This sniff was grabbed ON THE CLIENT HOST.  There is no middlebox or
anything between the sniffer and the client.  Only the firewall on the
host itself, where we've already establish the traffic is NOT DISCARDED
(at least not in filter/INPUT).

Setup on our end:

2 x routers, usually each with a direct peering with Google (which is
being ignored at the moment so instead traffic is incoming via IPT over DD).

Connected via switch to

2 x firewalls, of which ONE is active (they have different networks
behind them, and could be active / standby for different networks behind
them - avoiding active-active because conntrackd is causing more trouble
than it's worth), Linux hosts, using netfilter, has been operating for
years, no recent kernel upgrades.

4 x hosts in mail cluster, one of which you're looking at here.
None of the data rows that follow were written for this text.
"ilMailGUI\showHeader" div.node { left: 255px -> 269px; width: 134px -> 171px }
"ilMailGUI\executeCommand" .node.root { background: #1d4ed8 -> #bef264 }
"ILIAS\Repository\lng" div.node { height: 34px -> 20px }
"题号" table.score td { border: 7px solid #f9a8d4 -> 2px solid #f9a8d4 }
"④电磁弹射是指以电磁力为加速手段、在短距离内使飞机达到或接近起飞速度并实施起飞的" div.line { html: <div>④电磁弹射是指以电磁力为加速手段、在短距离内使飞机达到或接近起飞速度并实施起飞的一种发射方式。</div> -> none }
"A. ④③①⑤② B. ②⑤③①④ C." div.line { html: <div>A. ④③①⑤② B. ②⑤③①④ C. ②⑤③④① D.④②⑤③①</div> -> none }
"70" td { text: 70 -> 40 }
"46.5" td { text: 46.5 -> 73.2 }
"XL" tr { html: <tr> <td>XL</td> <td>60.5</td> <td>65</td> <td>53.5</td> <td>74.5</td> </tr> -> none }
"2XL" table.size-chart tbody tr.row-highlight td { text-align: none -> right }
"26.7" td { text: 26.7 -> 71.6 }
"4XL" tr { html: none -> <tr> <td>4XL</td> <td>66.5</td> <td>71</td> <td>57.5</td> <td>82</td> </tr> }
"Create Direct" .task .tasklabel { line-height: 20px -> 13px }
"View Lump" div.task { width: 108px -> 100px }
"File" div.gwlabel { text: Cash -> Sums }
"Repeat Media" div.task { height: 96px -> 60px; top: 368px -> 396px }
On 2022/03/31 17:41, Neal Cardwell wrote:
> On Wed, Mar 30, 2022 at 9:04 AM Jaco Kroon <jaco@uls.co.za> wrote:
> ...
>> When you state sane/normal, do you mean there is fault with the other
>> frames that could not be explained by packet loss in one or both of the
>> directions?
> Yes.
>
> (1) If you look at the attached trace time/sequence plots (from
> tcptrace and xplot.org) there are several behaviors that do not look
> like normal congestive packet loss:
OK.  I'm not 100% sure how these plots of yours work, but let's see if I
can follow your logic here - they mostly make sense.  A legend would
probably help.  As I understand the white dots are original transmits,
green is what has been ACKED.  R is retransmits ... what's the S? 
What's the yellow line (I'm guessing receive window as advertised by the
server)?
>
>   (a) Literally *all* original transmissions (white segments in the
> plot) of packets after client sequence 66263 appear lost (are not
> ACKed). Congestion generally does not behave like that. But broken
> firewalls/middleboxes do.
>        (See netdev-2022-03-29-tcp-disregarded-acks-zoomed-out.png )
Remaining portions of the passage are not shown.